Could you write out the whole listing exactly as it appears?

--

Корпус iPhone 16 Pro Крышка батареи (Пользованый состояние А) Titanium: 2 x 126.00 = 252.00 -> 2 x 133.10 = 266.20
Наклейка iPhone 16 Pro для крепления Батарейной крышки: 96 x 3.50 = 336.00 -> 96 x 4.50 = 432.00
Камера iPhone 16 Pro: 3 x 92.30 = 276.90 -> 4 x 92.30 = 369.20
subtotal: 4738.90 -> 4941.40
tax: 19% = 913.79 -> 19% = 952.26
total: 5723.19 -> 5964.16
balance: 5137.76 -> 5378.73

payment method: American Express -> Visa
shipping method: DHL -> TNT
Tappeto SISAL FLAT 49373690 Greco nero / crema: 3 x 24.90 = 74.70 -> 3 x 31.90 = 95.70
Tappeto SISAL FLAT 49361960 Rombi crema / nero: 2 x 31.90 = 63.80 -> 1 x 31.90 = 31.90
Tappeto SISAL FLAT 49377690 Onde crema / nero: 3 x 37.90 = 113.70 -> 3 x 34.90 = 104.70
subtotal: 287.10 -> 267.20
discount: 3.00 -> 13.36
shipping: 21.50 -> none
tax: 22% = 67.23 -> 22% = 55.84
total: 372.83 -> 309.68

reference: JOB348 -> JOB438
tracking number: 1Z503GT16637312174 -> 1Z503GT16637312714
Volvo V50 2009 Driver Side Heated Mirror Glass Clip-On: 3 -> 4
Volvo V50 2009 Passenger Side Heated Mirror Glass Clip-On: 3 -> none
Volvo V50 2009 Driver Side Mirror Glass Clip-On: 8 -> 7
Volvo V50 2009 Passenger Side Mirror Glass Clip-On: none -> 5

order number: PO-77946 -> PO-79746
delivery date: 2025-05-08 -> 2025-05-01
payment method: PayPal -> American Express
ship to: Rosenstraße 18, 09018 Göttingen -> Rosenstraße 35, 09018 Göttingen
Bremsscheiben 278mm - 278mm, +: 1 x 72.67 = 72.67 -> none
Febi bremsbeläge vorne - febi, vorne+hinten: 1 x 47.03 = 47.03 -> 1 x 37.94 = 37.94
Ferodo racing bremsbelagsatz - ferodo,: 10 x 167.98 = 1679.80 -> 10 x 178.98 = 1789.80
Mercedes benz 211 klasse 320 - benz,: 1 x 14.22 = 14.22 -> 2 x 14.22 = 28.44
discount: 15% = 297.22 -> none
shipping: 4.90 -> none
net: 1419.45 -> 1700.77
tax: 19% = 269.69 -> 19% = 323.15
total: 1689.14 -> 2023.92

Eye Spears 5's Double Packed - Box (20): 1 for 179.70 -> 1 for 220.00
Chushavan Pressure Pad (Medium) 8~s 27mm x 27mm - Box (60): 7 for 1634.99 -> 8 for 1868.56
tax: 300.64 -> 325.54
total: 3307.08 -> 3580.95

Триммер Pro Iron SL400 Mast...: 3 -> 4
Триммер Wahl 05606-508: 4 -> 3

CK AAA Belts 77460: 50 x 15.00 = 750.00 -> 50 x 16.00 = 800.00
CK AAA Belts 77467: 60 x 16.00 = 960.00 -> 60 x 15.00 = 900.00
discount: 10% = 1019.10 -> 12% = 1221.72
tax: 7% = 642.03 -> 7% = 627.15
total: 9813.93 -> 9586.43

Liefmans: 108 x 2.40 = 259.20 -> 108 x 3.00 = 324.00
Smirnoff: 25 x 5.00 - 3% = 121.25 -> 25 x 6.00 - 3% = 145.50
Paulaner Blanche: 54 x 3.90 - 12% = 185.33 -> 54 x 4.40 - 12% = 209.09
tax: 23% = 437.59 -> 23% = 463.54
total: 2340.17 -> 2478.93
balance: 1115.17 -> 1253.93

--

→ TASK RESPONSE:
Корпус iPhone 16 Pro Крышка батареи (Пользованый состояние А) Titanium: 2 x 126.00 = 252.00 -> 2 x 133.10 = 266.20
Наклейка iPhone 16 Pro для крепления Батарейной крышки: 96 x 3.50 = 336.00 -> 96 x 4.50 = 432.00
Камера iPhone 16 Pro: 3 x 92.30 = 276.90 -> 4 x 92.30 = 369.20
subtotal: 4738.90 -> 4941.40
tax: 19% = 913.79 -> 19% = 952.26
total: 5723.19 -> 5964.16
balance: 5137.76 -> 5378.73

payment method: American Express -> Visa
shipping method: DHL -> TNT
Tappeto SISAL FLAT 49373690 Greco nero / crema: 3 x 24.90 = 74.70 -> 3 x 31.90 = 95.70
Tappeto SISAL FLAT 49361960 Rombi crema / nero: 2 x 31.90 = 63.80 -> 1 x 31.90 = 31.90
Tappeto SISAL FLAT 49377690 Onde crema / nero: 3 x 37.90 = 113.70 -> 3 x 34.90 = 104.70
subtotal: 287.10 -> 267.20
discount: 3.00 -> 13.36
shipping: 21.50 -> none
tax: 22% = 67.23 -> 22% = 55.84
total: 372.83 -> 309.68

reference: JOB348 -> JOB438
tracking number: 1Z503GT16637312174 -> 1Z503GT16637312714
Volvo V50 2009 Driver Side Heated Mirror Glass Clip-On: 3 -> 4
Volvo V50 2009 Passenger Side Heated Mirror Glass Clip-On: 3 -> none
Volvo V50 2009 Driver Side Mirror Glass Clip-On: 8 -> 7
Volvo V50 2009 Passenger Side Mirror Glass Clip-On: none -> 5

order number: PO-77946 -> PO-79746
delivery date: 2025-05-08 -> 2025-05-01
payment method: PayPal -> American Express
ship to: Rosenstraße 18, 09018 Göttingen -> Rosenstraße 35, 09018 Göttingen
Bremsscheiben 278mm - 278mm, +: 1 x 72.67 = 72.67 -> none
Febi bremsbeläge vorne - febi, vorne+hinten: 1 x 47.03 = 47.03 -> 1 x 37.94 = 37.94
Ferodo racing bremsbelagsatz - ferodo,: 10 x 167.98 = 1679.80 -> 10 x 178.98 = 1789.80
Mercedes benz 211 klasse 320 - benz,: 1 x 14.22 = 14.22 -> 2 x 14.22 = 28.44
discount: 15% = 297.22 -> none
shipping: 4.90 -> none
net: 1419.45 -> 1700.77
tax: 19% = 269.69 -> 19% = 323.15
total: 1689.14 -> 2023.92

Eye Spears 5's Double Packed - Box (20): 1 for 179.70 -> 1 for 220.00
Chushavan Pressure Pad (Medium) 8~s 27mm x 27mm - Box (60): 7 for 1634.99 -> 8 for 1868.56
tax: 300.64 -> 325.54
total: 3307.08 -> 3580.95

Триммер Pro Iron SL400 Mast...: 3 -> 4
Триммер Wahl 05606-508: 4 -> 3

CK AAA Belts 77460: 50 x 15.00 = 750.00 -> 50 x 16.00 = 800.00
CK AAA Belts 77467: 60 x 16.00 = 960.00 -> 60 x 15.00 = 900.00
discount: 10% = 1019.10 -> 12% = 1221.72
tax: 7% = 642.03 -> 7% = 627.15
total: 9813.93 -> 9586.43

Liefmans: 108 x 2.40 = 259.20 -> 108 x 3.00 = 324.00
Smirnoff: 25 x 5.00 - 3% = 121.25 -> 25 x 6.00 - 3% = 145.50
Paulaner Blanche: 54 x 3.90 - 12% = 185.33 -> 54 x 4.40 - 12% = 209.09
tax: 23% = 437.59 -> 23% = 463.54
total: 2340.17 -> 2478.93
balance: 1115.17 -> 1253.93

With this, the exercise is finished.